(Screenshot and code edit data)
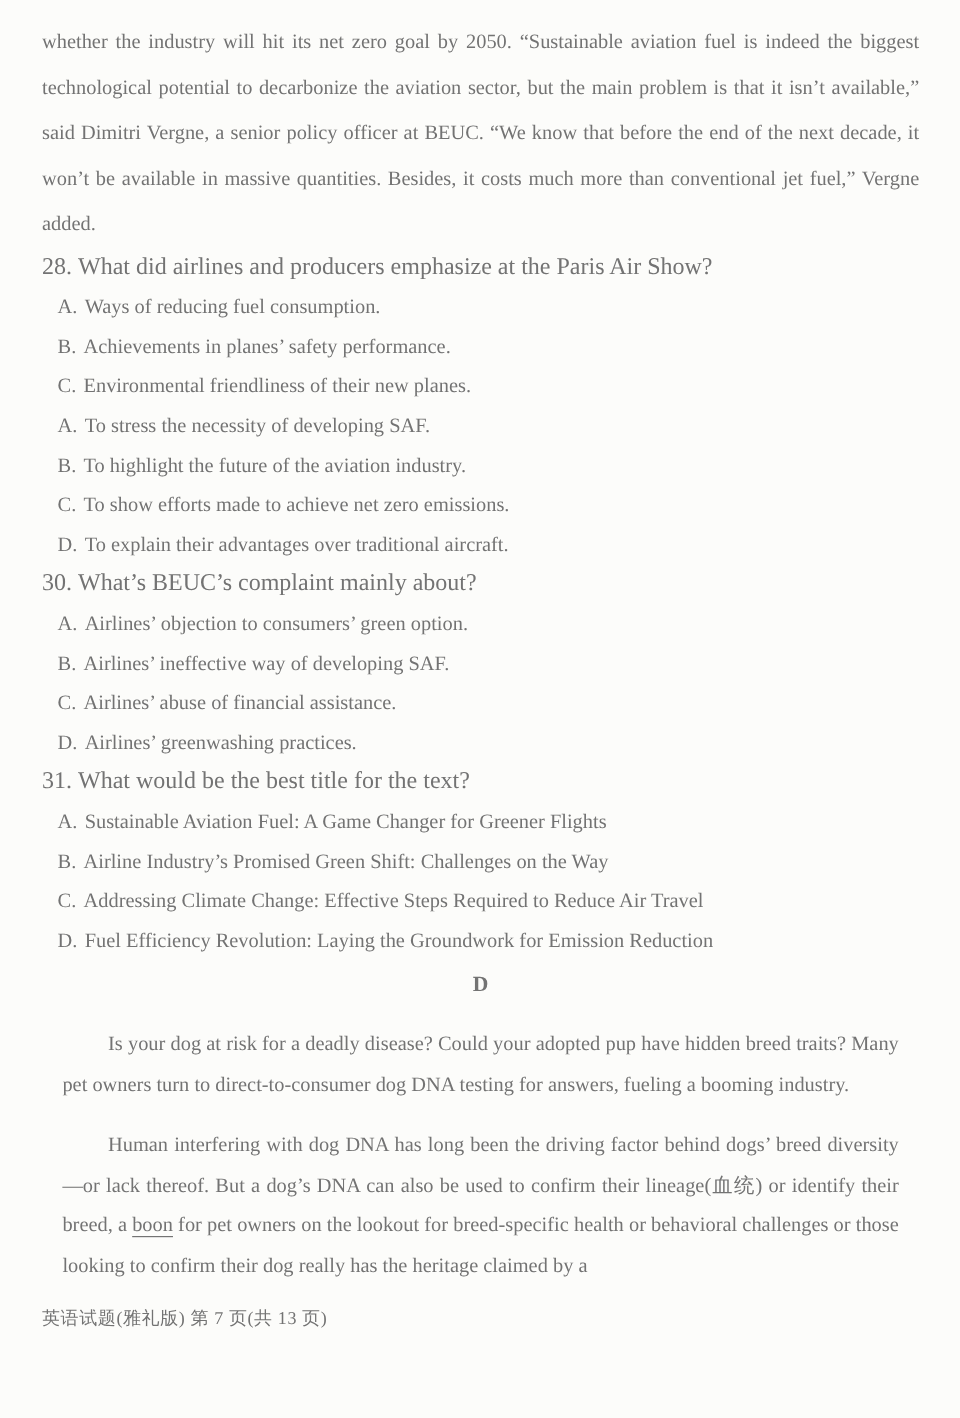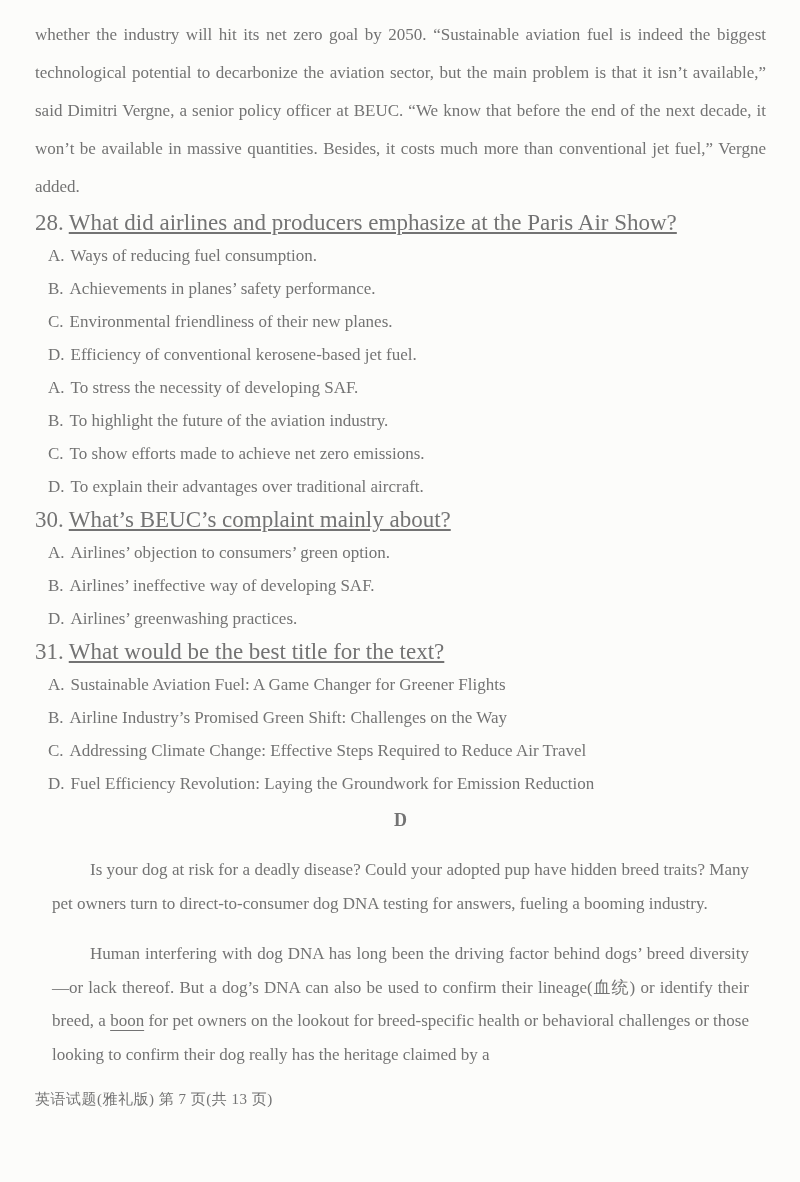--- a/index.html
+++ b/index.html
@@ -20,24 +20,23 @@
     overflow: hidden;
   }
   .top-para {
     margin: 0;
     font-size: 17px;
     line-height: 38px;
     text-align: justify;
   }
   .question { margin: 0; }
   .q-line {
-    font-size: 23px;
+    font-size: 20px;
     line-height: 33px;
     white-space: nowrap;
-    text-decoration: underline;
   }
   .q-num {
     display: inline-block;
     margin-right: 5px;
   }
   .opt {
     margin-left: 13px;
     font-size: 17px;
     line-height: 33px;
     white-space: nowrap;
@@ -85,23 +84,20 @@
     </div>
     <div class="opt">
       <span class="opt-label">A.</span><span>Ways of reducing fuel consumption.</span>
     </div>
     <div class="opt">
       <span class="opt-label">B.</span><span>Achievements in planes’ safety performance.</span>
     </div>
     <div class="opt">
       <span class="opt-label">C.</span><span>Environmental friendliness of their new planes.</span>
     </div>
-    <div class="opt">
-      <span class="opt-label">D.</span><span>Efficiency of conventional kerosene-based jet fuel.</span>
-    </div>
   </div>
 
   <div class="question">
     <div class="opt">
       <span class="opt-label">A.</span><span>To stress the necessity of developing SAF.</span>
     </div>
     <div class="opt">
       <span class="opt-label">B.</span><span>To highlight the future of the aviation industry.</span>
     </div>
     <div class="opt">
@@ -114,20 +110,23 @@
 
   <div class="question">
     <div class="q-line">
       <span class="q-num">30.</span><span>What’s BEUC’s complaint mainly about?</span>
     </div>
     <div class="opt">
       <span class="opt-label">A.</span><span>Airlines’ objection to consumers’ green option.</span>
     </div>
     <div class="opt">
       <span class="opt-label">B.</span><span>Airlines’ ineffective way of developing SAF.</span>
+    </div>
+    <div class="opt">
+      <span class="opt-label">C.</span><span>Airlines’ abuse of financial assistance.</span>
     </div>
     <div class="opt">
       <span class="opt-label">D.</span><span>Airlines’ greenwashing practices.</span>
     </div>
   </div>
 
   <div class="question">
     <div class="q-line">
       <span class="q-num">31.</span><span>What would be the best title for the text?</span>
     </div>

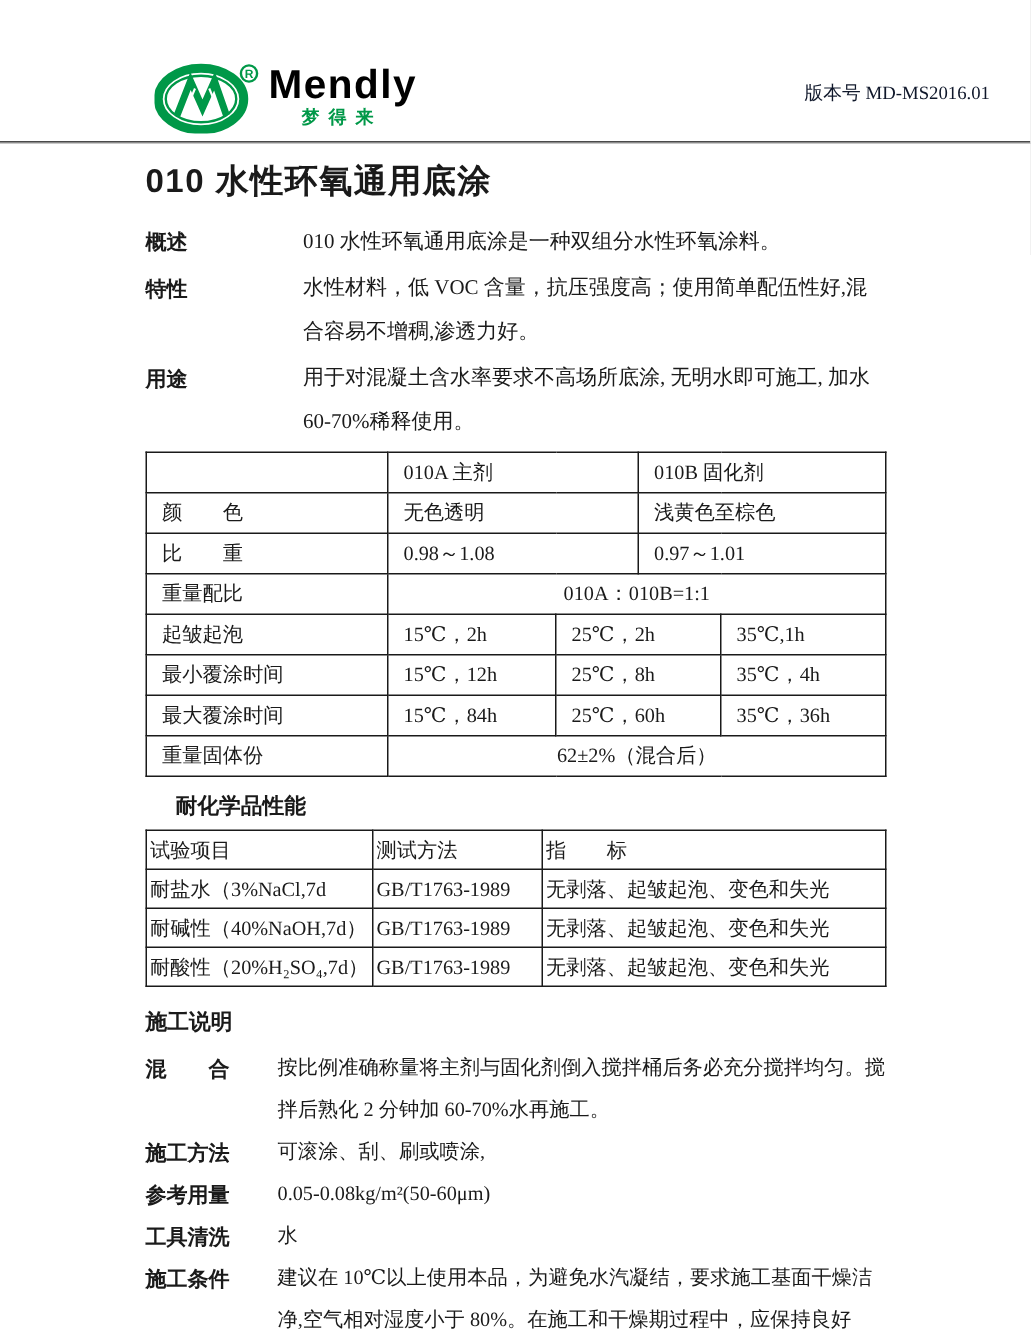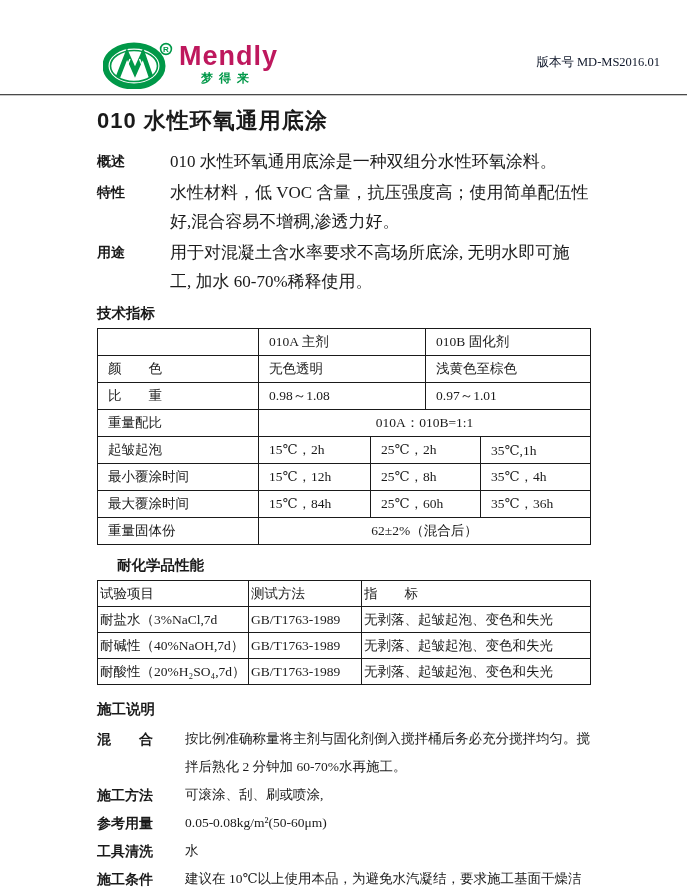--- a/index.html
+++ b/index.html
@@ -36,21 +36,21 @@
   .doc-title {
     font-family:"Liberation Sans","DejaVu Sans",sans-serif;
     font-weight:bold; font-size:22px; letter-spacing:1px; margin-bottom:11px;
   }
   .para { display:flex; margin-bottom:2px;gap:30px; }
   .plabel {
     flex:0 0 43px;
     font-family:"Liberation Sans","DejaVu Sans",sans-serif;
     font-weight:bold; font-size:14px; line-height:29px;
   }
-  .ptext { flex:1; font-size:17px; line-height:29px; }
+  .ptext { flex:1; font-size:14px; line-height:29px;margin-left:32px; }
   .sec-head {
     font-family:"Liberation Sans","DejaVu Sans",sans-serif;
     font-weight:bold; font-size:14.5px; line-height:20px; margin-top:7px;
   }
   
   table { border-collapse:collapse; width:493px; table-layout:fixed; margin-top:5px; }
   td {
     border:1.5px solid #1a1a1a;
     font-size:13.5px; height:27px;
     padding:2px 4px 2px 10px;
@@ -79,21 +79,21 @@
       <svg class="logo-mark" viewBox="0 0 72 48">
         <ellipse cx="31" cy="25" rx="28.5" ry="20.5" fill="none" stroke="#009848" stroke-width="6"></ellipse>
         <ellipse cx="31" cy="25" rx="23.5" ry="15.5" fill="none" stroke="#009848" stroke-width="1.6"></ellipse>
         <path d="M15 36 L24 13 L32 31 L40 13 L48 36" fill="none" stroke="#009848" stroke-width="4.6"></path>
         <path d="M19.5 36 L27 18" fill="none" stroke="#ffffff" stroke-width="1.4"></path>
         <path d="M36.5 18 L44 36" fill="none" stroke="#ffffff" stroke-width="1.4"></path>
         <circle cx="63" cy="8" r="5.4" fill="#ffffff" stroke="#009848" stroke-width="1.6"></circle>
         <text x="63" y="11.2" text-anchor="middle" font-size="8" font-family="Liberation Sans, sans-serif" font-weight="bold" fill="#009848">R</text>
       </svg>
       <div class="logo-words">
-        <div class="logo-en" style="color:#be185d">Mendly</div>
+        <div class="logo-en" style="color:#000000">Mendly</div>
         <div class="logo-cn" style="color:#009848">梦得来</div>
       </div>
     </div>
     <div class="version">版本号 MD-MS2016.01</div>
     <div class="hdr-rule"></div>
   </div>
 
   <div class="main">
 
     <div class="doc-title">010 水性环氧通用底涂</div>
@@ -106,21 +106,20 @@
     <div class="para">
       <div class="plabel">特性</div>
       <div class="ptext">水性材料，低 VOC 含量，抗压强度高；使用简单配伍性好,混合容易不增稠,渗透力好。</div>
     </div>
 
     <div class="para">
       <div class="plabel">用途</div>
       <div class="ptext">用于对混凝土含水率要求不高场所底涂, 无明水即可施工, 加水 60-70%稀释使用。</div>
     </div>
 
-    <div class="sec-head">技术指标</div>
 
     <table class="tech">
       <colgroup>
         <col style="width:161px">
           <col style="width:112px">
           <col style="width:55px">
           <col style="width:55px">
           <col style="width:110px">
       </colgroup>
       <tbody>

> What the task requires: How many of the lines above contain the string "fill"? Give the number only.

> Response area: 7